In linea generale possiamo dire che una parte scientificamente rilevante delle teorie sui traumi presuppongano, spesso implicitamente, l’esistenza di una naturale tendenza dell’organismo umano ad integrare le informazioni provenienti dall’ambiente interno ed esterno per produrre un senso unitario e coeso di continuità fisica e psichica (Freud, 1922; Horowitz, 1986; Liotti, 1993; Sandberg, Lynn, Green, 1994). E’ possibile pensare che, quando tale attività di integrazione viene significativamente ostacolata tanto che informazioni specifiche restano inassimilate o malamente assimilate a causa di meccanismi psicologici, neuropsicologici o biochimici, allora possiamo parlare dell’esistenza di un “trauma” se è possibile evidenziare un “significativo” disagio soggettivo o oggettivo in una delle principali aree di vita della persona. Questa opzione teoretica non è certo l’unica possibile, ma tenta di riportare il caleidoscopio della fenomenologia e della eziologia traumatica all’interno un unico frame teoretico, lasciando ad ogni variabile la propria specificità. Nonostante le difficoltà che tale concezione comporta, sono ugualmente convinto della sua piena opportunità, in quanto può essere un solido punto di partenza per valutare le differenti modalità con cui la tendenza all’integrazione viene ostacolata da molteplici fattori.
L’articolazione problematica di questa opzione teoretica diventa comunque immediatamente evidente se pensiamo ai seguenti elementi:
1) Le informazioni escluse non sono essenzialmente cognitive, ma coinvolgono ogni elemento dell’esperire umano.
2) In tale integrazione inefficace sono coinvolti molteplici sistemi di memoria (procedurale, episodica, semantica, per immagini sensoriali).
3) I meccanismi ipotizzati nella integrazione ostacolata sono i più diversi: evitamento, dissociazione, rimozione, repressione, alterazioni biochimiche e neurologiche, memoria stato-dipendente (Banyard, Williams, 1999; Bremner et al., 1998; Erdely, 1990; Reviere, 1996).
4) Eventi frequenti ed eccezionali o devastanti vengono etichettati con lo stesso termine di “trauma”.
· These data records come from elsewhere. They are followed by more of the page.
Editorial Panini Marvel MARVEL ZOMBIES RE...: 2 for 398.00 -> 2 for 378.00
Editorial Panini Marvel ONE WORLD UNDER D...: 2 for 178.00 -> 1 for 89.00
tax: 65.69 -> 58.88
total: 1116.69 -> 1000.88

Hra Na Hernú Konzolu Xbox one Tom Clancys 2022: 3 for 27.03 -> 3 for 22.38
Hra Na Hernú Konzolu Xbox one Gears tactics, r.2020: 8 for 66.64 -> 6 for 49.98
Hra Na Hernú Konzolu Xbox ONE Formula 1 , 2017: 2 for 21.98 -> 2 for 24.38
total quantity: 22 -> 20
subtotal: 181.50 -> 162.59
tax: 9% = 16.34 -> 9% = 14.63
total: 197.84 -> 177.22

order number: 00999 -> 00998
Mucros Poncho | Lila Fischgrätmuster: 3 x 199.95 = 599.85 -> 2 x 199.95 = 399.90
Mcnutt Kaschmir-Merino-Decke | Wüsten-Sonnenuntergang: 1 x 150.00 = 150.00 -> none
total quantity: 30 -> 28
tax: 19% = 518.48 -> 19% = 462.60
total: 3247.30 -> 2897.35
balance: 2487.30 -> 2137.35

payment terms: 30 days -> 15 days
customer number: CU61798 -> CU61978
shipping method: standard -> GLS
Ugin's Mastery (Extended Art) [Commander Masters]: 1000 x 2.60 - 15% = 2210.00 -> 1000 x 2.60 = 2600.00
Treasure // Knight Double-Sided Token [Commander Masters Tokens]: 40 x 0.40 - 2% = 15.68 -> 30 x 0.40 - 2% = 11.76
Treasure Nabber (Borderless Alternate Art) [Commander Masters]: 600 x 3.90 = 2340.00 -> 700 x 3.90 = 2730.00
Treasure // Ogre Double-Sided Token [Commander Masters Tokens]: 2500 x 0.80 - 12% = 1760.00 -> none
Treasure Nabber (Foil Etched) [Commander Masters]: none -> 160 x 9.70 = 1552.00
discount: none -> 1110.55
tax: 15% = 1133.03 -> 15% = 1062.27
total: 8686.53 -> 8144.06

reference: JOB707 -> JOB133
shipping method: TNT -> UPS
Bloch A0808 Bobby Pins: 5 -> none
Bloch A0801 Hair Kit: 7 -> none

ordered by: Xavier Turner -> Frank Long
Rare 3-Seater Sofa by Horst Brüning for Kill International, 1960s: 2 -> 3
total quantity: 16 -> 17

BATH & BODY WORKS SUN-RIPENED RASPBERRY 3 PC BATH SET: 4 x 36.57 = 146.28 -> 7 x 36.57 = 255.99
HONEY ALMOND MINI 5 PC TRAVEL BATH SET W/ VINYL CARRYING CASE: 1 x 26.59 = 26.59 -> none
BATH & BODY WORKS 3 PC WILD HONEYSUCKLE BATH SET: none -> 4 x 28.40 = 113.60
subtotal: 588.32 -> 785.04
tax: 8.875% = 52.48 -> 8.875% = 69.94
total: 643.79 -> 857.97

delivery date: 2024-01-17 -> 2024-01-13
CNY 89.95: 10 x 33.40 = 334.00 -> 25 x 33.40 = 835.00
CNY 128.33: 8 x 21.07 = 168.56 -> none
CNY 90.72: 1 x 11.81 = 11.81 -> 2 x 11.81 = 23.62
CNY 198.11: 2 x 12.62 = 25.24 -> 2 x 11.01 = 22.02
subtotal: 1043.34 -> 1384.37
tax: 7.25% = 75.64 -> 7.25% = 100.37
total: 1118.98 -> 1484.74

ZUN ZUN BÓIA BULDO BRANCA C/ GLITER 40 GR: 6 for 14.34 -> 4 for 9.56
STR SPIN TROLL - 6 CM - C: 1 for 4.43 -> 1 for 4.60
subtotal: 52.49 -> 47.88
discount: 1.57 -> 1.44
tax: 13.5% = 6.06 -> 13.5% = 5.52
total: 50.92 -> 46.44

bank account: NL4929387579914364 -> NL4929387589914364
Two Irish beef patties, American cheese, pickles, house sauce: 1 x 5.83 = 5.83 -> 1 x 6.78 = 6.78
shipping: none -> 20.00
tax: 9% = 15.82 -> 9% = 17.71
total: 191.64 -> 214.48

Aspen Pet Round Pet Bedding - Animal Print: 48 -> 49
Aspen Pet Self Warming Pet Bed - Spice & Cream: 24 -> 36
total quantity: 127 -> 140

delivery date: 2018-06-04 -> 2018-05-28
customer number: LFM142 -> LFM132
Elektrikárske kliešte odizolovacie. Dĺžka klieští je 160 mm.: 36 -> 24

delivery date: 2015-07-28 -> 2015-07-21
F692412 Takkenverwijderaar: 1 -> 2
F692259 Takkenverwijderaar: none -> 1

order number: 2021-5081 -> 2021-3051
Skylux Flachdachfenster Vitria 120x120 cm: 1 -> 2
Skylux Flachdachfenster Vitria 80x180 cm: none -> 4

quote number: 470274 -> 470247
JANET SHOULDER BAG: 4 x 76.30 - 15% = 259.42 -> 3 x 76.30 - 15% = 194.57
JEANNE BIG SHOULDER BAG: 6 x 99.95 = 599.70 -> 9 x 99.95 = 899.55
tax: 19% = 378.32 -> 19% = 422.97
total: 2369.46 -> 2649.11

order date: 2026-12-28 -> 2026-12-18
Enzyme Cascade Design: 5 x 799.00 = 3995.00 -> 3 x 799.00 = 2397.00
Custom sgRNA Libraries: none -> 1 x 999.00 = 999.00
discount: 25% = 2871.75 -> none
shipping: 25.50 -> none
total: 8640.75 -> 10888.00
5) L’esito dell’esposizione ad un trauma è connesso certamente alla “grandezza” ed alle caratteristiche del trauma, ma anche ad altre variabili, quali, innanzitutto, caratteristiche pretraumatiche specifiche della persona, la risposta soggettiva della persona ed il supporto sociale (Briere, 1997; Eisen et al., 1999).
6) In realtà non si ha mai a che fare con traumi, ma solo con ricordi di traumi, il che implica che la psicoterapia ha come oggetto il ricordo del paziente, amalgama fra ciò che è stato codificato al momento dell’evento, le conoscenze all’interno delle quali l’evento è stato integrato, l’interpretazione del significato delle informazioni, le strategie ed il contesto del recupero, i precedenti accessi ai ricordi (Briere, 1997). Ogni ricordo, quindi, è una costruzione soggettiva e mai definitiva di fatti oggettivi a priori inconoscibili, e ciò apre e conduce inevitabilmente alla questione dei cosiddetti falsi ricordi (Pope, Brown, 1996, Hyman, Kleinknecht, 1999).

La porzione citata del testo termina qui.